The Correlation between Environmental Degradation and the Marginalization of Women: An Ecofeminist Perspective

Modern science and technology, which instigated the Green Revolution and was widely accepted as “universal, value-free system of knowledge” was soon questioned by the Third world and feminist scholars who acknowledged contemporary science as a “western, male-oriented, patriarchal projection” which mainly focused on dominating and exploiting nature and women. Violence is an integral part of modern reductionist science which subjugates both nature and women by depriving them of their full potential and power. Reductionism which is based on uniformity and divisibility, enables fragmented knowledge to be seen as representative of the entire system. It disregards context, and is based on detachment and exclusion. As a result, only “experts” and “specialists” are deemed valid in the pursuit and production of knowledge; the non-specialist knowledge (traditional knowledge often held by indigenous women) was treated as ignorance, while it hid its own incomprehension. Through alienation, it takes control and ownership over nature and women. The capitalist patriarchy views seed and women’s bodies as territories that are yet to be fully colonized; hence, Shiva accurately writes, “Colonization of the seed, reflects the patterns of colonization of women’s bodies”. (Mies & Shiva, 2014, pp:29). Instead of being recognized for their creative potential and regenerative power, they are transformed into passive entities, with experts taking control to enhance their value. In this system, women’s contributions are devalued by categorizing it as passive, non-labor, and their ability to work as a natural resource. This devaluation of nature and women’s contributions coincides with the belief that colonization and development are acts of progress. It is quite evident how this industrializing vision devalues other’s social labor, but what is ironic is that this devaluation positions destruction as savior which can be clearly seen in how capital and technology have taken over, shifting value from labor to non-value, creativity to passivity and production to destruction. (Mies & Shiva, 2014, pp:22-26).

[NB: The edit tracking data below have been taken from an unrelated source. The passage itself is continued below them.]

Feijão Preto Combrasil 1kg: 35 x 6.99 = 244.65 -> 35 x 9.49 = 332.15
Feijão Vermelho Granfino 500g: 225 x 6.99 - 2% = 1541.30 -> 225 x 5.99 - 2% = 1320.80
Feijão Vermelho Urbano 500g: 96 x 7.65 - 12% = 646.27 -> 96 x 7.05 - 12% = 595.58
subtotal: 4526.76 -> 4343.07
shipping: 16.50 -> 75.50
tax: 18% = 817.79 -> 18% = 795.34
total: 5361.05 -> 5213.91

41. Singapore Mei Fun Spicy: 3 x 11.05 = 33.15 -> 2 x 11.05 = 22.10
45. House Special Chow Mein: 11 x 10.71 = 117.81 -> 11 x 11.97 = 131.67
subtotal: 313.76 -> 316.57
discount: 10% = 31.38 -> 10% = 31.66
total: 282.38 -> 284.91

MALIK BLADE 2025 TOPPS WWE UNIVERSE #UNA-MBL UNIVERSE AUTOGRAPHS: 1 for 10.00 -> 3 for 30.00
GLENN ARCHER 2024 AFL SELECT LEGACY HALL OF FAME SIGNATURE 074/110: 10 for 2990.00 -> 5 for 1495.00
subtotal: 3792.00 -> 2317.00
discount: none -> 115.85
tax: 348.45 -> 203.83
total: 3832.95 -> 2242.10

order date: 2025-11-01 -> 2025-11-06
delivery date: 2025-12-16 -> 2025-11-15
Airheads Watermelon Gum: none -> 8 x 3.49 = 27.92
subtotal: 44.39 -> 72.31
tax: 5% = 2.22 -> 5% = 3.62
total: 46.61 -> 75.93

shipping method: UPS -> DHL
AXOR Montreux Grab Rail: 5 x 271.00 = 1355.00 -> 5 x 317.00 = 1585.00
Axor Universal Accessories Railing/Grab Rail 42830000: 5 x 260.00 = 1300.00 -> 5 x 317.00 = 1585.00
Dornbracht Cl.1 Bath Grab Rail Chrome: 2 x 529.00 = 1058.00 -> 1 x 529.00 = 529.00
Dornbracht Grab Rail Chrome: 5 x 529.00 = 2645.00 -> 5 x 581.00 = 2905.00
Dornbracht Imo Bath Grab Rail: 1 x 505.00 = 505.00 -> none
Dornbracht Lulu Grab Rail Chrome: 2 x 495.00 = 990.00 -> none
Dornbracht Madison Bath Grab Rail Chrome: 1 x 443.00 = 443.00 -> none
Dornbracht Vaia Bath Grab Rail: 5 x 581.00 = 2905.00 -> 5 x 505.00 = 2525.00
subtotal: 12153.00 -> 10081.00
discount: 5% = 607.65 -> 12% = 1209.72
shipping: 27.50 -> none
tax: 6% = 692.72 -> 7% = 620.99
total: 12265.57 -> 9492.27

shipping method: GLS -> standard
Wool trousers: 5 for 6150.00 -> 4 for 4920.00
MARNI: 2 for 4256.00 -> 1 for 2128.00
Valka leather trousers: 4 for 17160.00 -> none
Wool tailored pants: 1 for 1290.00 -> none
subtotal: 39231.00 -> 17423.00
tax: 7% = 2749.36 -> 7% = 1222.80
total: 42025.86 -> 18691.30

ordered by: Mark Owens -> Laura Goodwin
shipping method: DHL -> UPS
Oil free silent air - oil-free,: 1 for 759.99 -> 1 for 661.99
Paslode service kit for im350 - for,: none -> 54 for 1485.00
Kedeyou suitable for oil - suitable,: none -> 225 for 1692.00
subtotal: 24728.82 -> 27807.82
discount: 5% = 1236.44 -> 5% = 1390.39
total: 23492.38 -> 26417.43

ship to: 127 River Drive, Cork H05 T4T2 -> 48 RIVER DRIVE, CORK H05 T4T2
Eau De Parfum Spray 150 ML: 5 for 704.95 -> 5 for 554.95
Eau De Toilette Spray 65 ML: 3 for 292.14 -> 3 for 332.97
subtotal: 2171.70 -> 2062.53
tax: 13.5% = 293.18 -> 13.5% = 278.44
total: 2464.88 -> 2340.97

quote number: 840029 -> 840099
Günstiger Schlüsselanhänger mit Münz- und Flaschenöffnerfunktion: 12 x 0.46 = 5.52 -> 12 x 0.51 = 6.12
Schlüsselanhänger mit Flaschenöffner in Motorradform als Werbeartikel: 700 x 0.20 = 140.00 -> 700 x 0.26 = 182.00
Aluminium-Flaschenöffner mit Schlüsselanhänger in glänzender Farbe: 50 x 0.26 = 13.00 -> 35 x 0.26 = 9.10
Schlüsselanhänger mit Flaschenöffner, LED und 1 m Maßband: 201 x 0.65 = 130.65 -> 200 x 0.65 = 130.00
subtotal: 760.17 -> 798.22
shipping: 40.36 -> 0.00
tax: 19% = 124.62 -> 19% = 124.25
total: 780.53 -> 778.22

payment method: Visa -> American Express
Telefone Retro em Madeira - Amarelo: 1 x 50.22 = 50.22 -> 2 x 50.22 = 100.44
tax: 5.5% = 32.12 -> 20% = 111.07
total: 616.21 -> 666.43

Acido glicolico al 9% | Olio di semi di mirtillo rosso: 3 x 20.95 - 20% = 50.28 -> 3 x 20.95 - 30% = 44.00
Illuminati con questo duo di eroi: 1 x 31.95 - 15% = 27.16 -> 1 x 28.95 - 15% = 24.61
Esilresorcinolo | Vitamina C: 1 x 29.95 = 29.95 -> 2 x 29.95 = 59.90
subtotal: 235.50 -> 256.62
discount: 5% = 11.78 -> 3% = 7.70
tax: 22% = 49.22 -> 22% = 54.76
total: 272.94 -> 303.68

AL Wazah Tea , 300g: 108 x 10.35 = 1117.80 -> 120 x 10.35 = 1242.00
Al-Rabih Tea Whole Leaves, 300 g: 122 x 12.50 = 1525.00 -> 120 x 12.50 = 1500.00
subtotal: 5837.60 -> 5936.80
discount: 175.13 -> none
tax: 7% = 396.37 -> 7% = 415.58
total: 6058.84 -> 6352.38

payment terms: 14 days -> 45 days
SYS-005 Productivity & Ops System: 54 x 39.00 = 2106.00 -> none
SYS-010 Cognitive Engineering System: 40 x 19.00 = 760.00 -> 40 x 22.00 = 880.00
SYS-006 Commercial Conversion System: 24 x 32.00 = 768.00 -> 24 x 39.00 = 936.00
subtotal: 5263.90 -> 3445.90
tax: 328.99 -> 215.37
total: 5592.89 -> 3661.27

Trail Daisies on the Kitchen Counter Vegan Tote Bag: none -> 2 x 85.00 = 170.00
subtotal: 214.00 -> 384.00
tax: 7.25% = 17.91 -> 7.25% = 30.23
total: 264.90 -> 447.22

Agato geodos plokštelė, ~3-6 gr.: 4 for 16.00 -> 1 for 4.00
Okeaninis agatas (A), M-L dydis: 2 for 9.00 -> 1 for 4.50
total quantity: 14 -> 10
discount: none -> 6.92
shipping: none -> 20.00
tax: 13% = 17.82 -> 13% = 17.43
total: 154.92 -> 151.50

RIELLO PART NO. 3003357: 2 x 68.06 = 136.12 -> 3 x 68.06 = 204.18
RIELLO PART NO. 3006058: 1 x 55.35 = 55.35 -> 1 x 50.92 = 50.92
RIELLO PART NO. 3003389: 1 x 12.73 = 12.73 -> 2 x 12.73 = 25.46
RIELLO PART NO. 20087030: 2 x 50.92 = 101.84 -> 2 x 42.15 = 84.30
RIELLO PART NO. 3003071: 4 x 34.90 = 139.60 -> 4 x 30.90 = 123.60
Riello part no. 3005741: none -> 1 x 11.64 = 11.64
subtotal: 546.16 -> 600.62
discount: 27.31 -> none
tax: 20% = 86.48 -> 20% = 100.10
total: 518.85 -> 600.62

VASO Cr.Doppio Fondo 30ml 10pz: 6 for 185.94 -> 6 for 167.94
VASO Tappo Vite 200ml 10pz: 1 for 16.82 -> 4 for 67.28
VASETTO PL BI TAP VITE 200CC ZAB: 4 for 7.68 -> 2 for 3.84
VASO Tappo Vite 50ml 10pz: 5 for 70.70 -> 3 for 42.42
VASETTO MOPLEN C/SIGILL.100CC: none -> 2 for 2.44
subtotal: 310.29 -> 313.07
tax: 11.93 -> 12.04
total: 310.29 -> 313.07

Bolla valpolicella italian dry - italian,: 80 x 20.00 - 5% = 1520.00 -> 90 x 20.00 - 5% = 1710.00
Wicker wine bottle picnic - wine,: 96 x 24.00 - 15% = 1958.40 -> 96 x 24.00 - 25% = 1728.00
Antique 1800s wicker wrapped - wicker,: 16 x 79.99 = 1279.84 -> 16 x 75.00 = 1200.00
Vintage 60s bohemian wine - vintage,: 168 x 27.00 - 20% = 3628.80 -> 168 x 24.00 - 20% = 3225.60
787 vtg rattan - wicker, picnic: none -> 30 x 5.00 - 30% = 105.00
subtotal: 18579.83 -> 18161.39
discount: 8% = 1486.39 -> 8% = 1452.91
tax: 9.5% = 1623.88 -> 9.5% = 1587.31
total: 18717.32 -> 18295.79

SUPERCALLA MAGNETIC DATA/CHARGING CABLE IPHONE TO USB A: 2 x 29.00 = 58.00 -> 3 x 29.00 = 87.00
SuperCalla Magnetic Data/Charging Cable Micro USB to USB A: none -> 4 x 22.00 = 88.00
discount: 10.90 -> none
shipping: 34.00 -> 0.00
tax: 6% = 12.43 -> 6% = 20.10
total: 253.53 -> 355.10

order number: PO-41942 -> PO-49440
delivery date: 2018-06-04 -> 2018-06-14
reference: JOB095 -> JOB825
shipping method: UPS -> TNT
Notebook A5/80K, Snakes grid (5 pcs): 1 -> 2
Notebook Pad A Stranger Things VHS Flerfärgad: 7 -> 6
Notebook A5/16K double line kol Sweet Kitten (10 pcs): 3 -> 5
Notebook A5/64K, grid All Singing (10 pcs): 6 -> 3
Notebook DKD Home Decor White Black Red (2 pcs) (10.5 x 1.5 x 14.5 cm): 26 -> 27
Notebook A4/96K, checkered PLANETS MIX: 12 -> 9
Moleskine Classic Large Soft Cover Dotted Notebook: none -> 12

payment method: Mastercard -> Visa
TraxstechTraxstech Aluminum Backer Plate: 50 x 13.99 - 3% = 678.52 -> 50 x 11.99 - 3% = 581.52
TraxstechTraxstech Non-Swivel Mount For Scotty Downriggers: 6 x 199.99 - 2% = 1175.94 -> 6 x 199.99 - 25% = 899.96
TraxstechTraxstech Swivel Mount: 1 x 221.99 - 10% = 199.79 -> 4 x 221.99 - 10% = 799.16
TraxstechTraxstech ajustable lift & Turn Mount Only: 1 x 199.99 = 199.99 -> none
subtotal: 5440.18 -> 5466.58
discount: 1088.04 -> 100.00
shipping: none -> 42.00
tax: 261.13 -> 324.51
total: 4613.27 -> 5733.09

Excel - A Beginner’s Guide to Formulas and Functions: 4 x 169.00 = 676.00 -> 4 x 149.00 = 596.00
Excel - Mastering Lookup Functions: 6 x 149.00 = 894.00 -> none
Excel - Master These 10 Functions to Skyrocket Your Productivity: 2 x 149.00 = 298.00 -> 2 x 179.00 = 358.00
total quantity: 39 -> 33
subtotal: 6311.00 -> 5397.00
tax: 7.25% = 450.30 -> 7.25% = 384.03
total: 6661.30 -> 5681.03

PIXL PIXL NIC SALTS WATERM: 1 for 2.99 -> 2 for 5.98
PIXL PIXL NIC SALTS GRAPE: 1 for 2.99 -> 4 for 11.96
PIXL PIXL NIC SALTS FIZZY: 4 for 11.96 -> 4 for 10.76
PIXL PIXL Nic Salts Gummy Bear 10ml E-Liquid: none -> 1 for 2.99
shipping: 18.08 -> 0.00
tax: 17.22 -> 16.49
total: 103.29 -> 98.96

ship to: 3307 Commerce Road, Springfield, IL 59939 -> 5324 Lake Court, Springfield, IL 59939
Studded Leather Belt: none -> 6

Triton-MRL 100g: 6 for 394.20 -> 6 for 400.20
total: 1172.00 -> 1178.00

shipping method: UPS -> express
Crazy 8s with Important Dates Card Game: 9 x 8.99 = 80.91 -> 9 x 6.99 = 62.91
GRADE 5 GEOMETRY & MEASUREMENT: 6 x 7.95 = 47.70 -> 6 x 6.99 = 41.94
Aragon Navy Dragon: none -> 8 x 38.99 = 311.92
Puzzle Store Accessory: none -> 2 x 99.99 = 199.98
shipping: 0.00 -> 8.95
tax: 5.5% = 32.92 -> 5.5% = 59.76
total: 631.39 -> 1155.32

The connection between degradation of the environment and exploitation of women, was for the first time highlighted by the ecofeminists (a term coined by Francoise D’ Eaubonne in 1980) in the mid-1970s. “Ecofeminists argue that green politics should start from women’s experience as women share with nature a common oppression at the hand of male-dominated progress.” (Mellor, 1992, p:229). Since certain feminine qualities like co-operation, nurturing, support, nonviolence are considered important for promoting and protecting environmental processes, women were viewed as a part of nature and were conscious of cruelty suffered by Mother Earth at the hands of the men, placing the duty of preserving nature on women’s shoulders. (Khanduja, 2017). “Women are seen in sync with nature, working in union with it, while men have a hierarchical relationship with nature in which their actions try to dominate it.”(De, 2015, p:3). Under the Green Revolution, the capitalist masculine system took control over nature and brought in ecological disasters, just like how patriarchy colonized women’s bodies and their reproductive ability. The Green Revolution serves as a perfect example of how mainstream green ideologies overlook the perspectives and experiences of women, highlighting the necessity of merging feminism with environmentalism to prevent green politics from adopting a masculine perspective that aligns with patriarchal principles. It is important to understand that the ecological consequences of the Green Revolution disproportionately affect women due to their close relationship with natural resources. Hence, ecofeminism brings attention to the idea that social (like oppression of women, colored people etc.) and ecological issues aren’t entirely separate from each other, and tries to understand all these issues collectively.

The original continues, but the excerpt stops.